Say something about yourself!
Beautifully written, beautifully read, an easy listen, never a dull moment, and happens to be true. This is our history (and I'm white). But first of all, click on "PDF" under the title in your library. Roll down to see the map of the neighborhood where the author was kept in slavery for ten of his twelve years before being freed.
Louis Gossett, Jr. was a great choice to read this book. I got off to a rough start, however, and I suspect he did as well. Just turn up your volume and keep listening. It smooths out. The language is old-fashioned, very courtly, and takes a bit of getting used to. At last Gossett and the listener find their groove for an easy listen. Not easy, however, to contemplate what happened to this precious man whose slave name was Platt. I am amazed that he remembered so many names, dates and places in his journey. The book is a remarkable historical record for many reasons, telling what the slaves ate, how they earned a little extra money, what they used that money for, their efforts to feed themselves better, how both cotton and cane were cultivated, etc.
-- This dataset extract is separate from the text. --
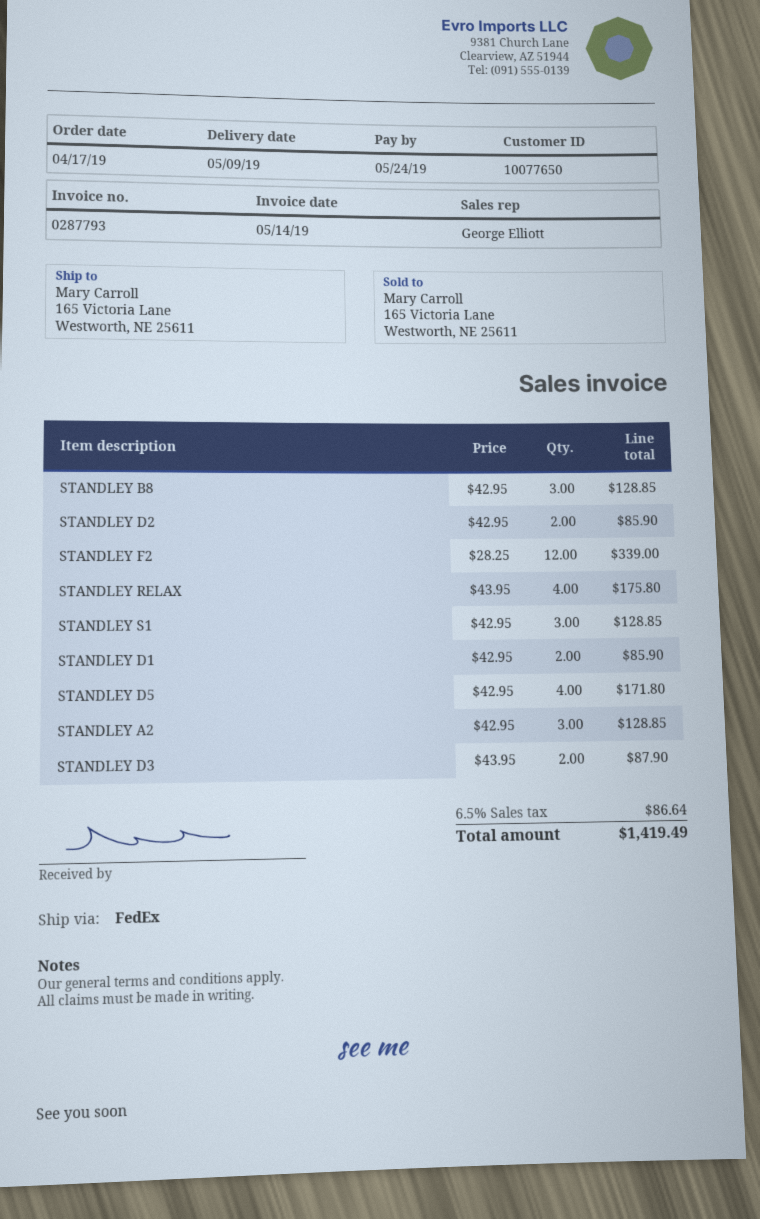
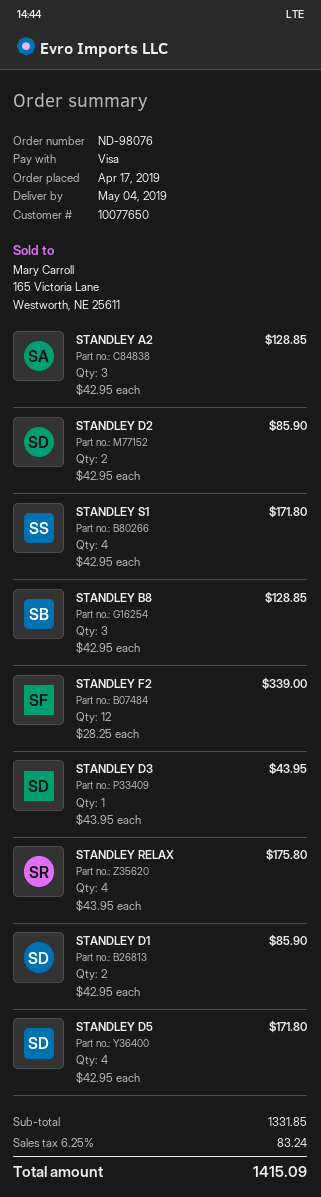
delivery date: 2019-05-09 -> 2019-05-04
STANDLEY S1: 3 x 42.95 = 128.85 -> 4 x 42.95 = 171.80
STANDLEY D3: 2 x 43.95 = 87.90 -> 1 x 43.95 = 43.95
tax: 6.5% = 86.64 -> 6.25% = 83.24
total: 1419.49 -> 1415.09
Gossett reads with good cheer, announcing the chapter headings joyfully, and getting excited when the story is exciting, like when the dogs are chasing Platt in the swamp and he loses them because unlike most slaves, he knows how to swim. The story is told with dignity, no cheap efforts to make us cry, but . . . what a story! Northup/Platt plays the fiddle, so is in demand at nearby plantations, especially at Christmas. He tells of playing at his master's orders, the master cracking his whip over the dancing slaves, and after a bedtime well after midnight, getting them up before dawn as usual to get out to the fields to their work. He tells how the worst masters whipped their slaves on general principles -- not for any good reason. I hope very much that the film coming out makes something of Northup's description of Patsy, a beautiful and joyful young slave who could pick 500 pounds of cotton to the 200-pound average. Patsy would be an Olympic athlete or run her own dance company in these times. She was physically clever, a joy to watch, and sweet-tempered. Northup indicates tastefully that the master uses her for sex and as this makes the mistress jealous, the mistress asks repeatedly to have Patsy whipped. It's great fun for them! As some couples like to fight because the making up is so good, these slave-owners are pretty disgusting. In fact, the master orders Platt/Northup to whip Patsy on one terrible occasion. Platt must obey or be whipped badly, himself, so he tries. At last, Platt refuses to continue, so Epps, the master, picks up the whip to continue. It's the old business of someone mean wanting to break the spirit of someone possessing a bounty of life force and joy -- what some of us do to our kids. Or wives. Patsy's slave-family poured parrafin into the wounds on her back; Patsy lay face-down for weeks and was never the same again. Northup does describe specific slave-owners who are kind and fair, where an un-free life is at least tolerable. He is anxious to be believed but says this is only what he experienced around the Red River area, so the situation may be different in other parts of the country.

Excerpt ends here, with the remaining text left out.